Birschbach is an Illinois artist who explores the passage of time – and the sense of loss that often accompanies it – by combining her passion for ceramics and photography to create thought-provoking sculptural pieces.
The exhibit will feature pieces from her Small Monuments Series, a collection of work featuring photos from Birschbach’s personal collection. They capture the people and atmosphere of her childhood stomping grounds and when combined with ceramics, she explains, further immortalize lifetime memories.
“I’ve always been interested in how photographs freeze that moment in time and in a lot of ways, the photographs become your memories,” Birschbach said. “When you think of your childhood memories, it seems like a lot of memories I have are based on photos from family albums. I’m just really interested in how photographs become memory and also to help stop the passage of time in a way.”
These sepia scenes of the easily overlooked pieces of life – vintage flowered wallpaper, laundry blowing in the breeze, a basketball hoop hung above a garage – are created on a house form, a choice Birschbach made to further her work’s resonance with the viewer.
“They can see a piece in their own childhood or their own town or the house that they grew up in or things that were around them that might seem familiar and just to kind of talk about how time has passed and try to hold onto time or the memories that you have,” Birschbach said. “I definitely think there’s a sense of melancholy in them, at least for me.
“That’s what I’m trying to convey to people – the sadness of time moving on and things are not like that anymore,” she added. “Most of those spaces do not really exist anymore.
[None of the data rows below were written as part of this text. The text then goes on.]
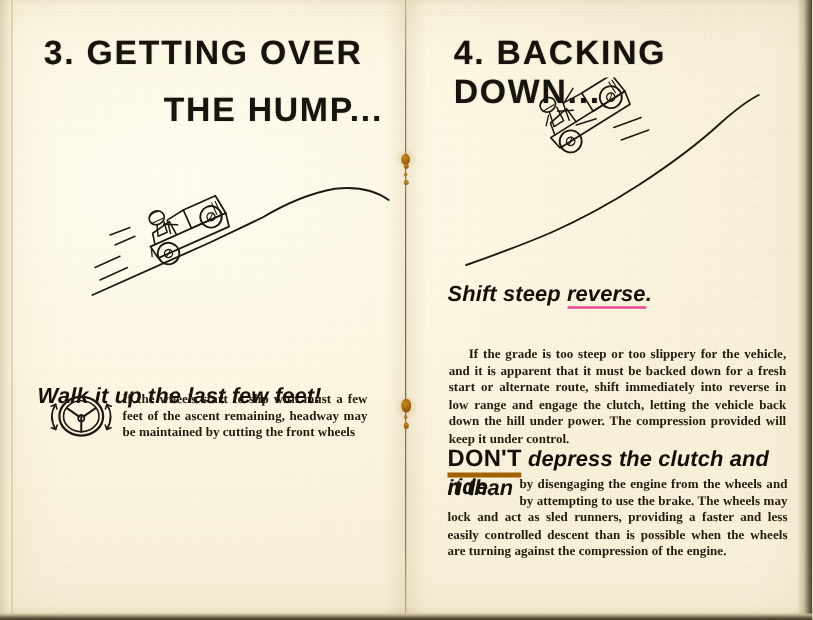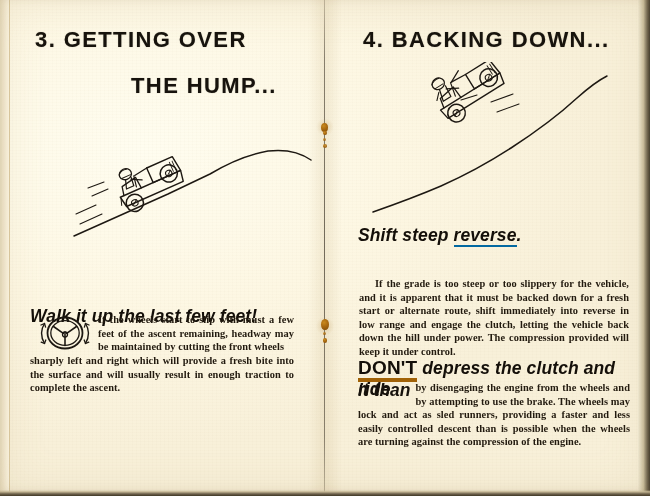"3. GETTING OVER" .section-title { font-size: 22px -> 27px }
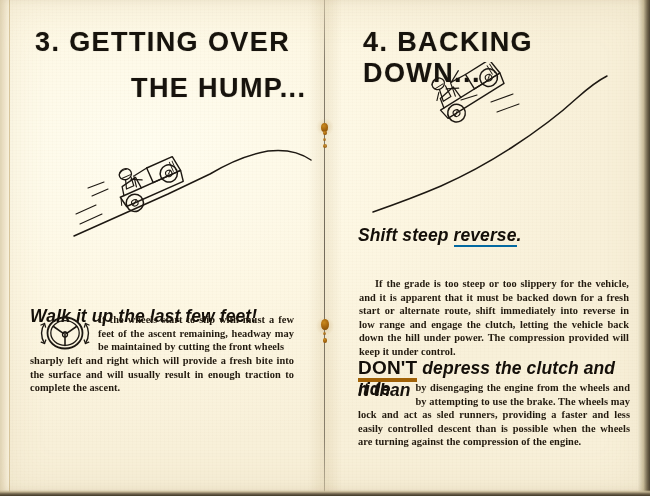"reverse" .u-line { border-bottom: 2px solid #0369a1 -> 2px solid #ec4899 }
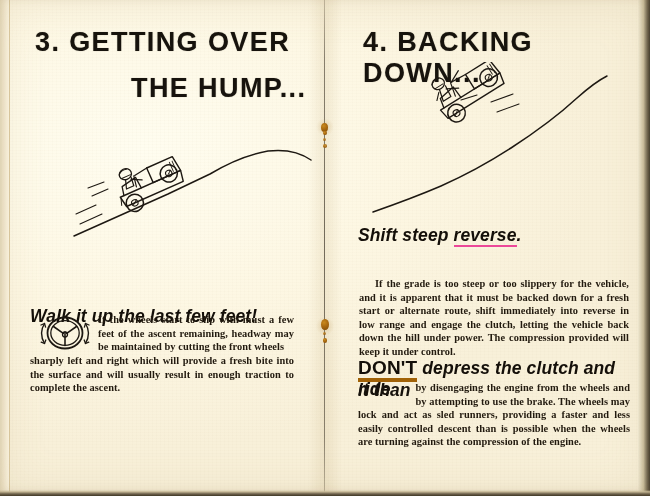"sharply left and right which" div.body-copy { html: <div>sharply left and right which will provide a fresh bite into the surface and will usually result in enough traction to complete the ascent.</div> -> none }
My parents moved away from the house I grew up in, my grandparents are no longer living so the way they had their house is frozen in time forever and I think a lot of people probably have those types of memories as well, they stay frozen in your mind even though time has moved on.”
Along with pieces from her Small Monument Series, the exhibit includes Birschbach’s similar but larger house forms that eternalize “little piece of memories” along with a series of related wall pieces in house and cloud forms, and ceramic sculptures that explore industrial machines and boat forms.
Paralleling Birschbach’s focus on time and memories are oil paintings by Kendra Bulgrin, who opened James May Gallery in 2015 with her husband, Jimmy Eddings. Bulgrin’s works examine the longing and construct of identity and memory through imaginative oil adaptations of photographs.
Unlike Birschbach’s use of archived family photos, Bulgrin stages photographs of miniatures that serve as metaphors for different people and places in her life. She also employs life-sized decoys of wild animals – recently snow geese – to explore humans’ desire to connect with nature and wildlife despite becoming increasingly detached from it. As she states in her artist’s statement, “Actual closeness with wild animals is difficult or nearly impossible to achieve except in captivity.”
The decoys and miniatures, then, create a safe distance that allows Bulgrin to explore her feelings of detachment from family, nature, memory and her own roots, and has the potential to help viewers do the same.
“They’ve always had this undercurrent of searching for identity and meaning, a sadness, a loss,” Bulgrin said of her work. “I’ve been working with identity and my memory, with my past and trying to find out more about my family.
“By making them miniatures, they can stand in for the universal and people can put their own stories into them.”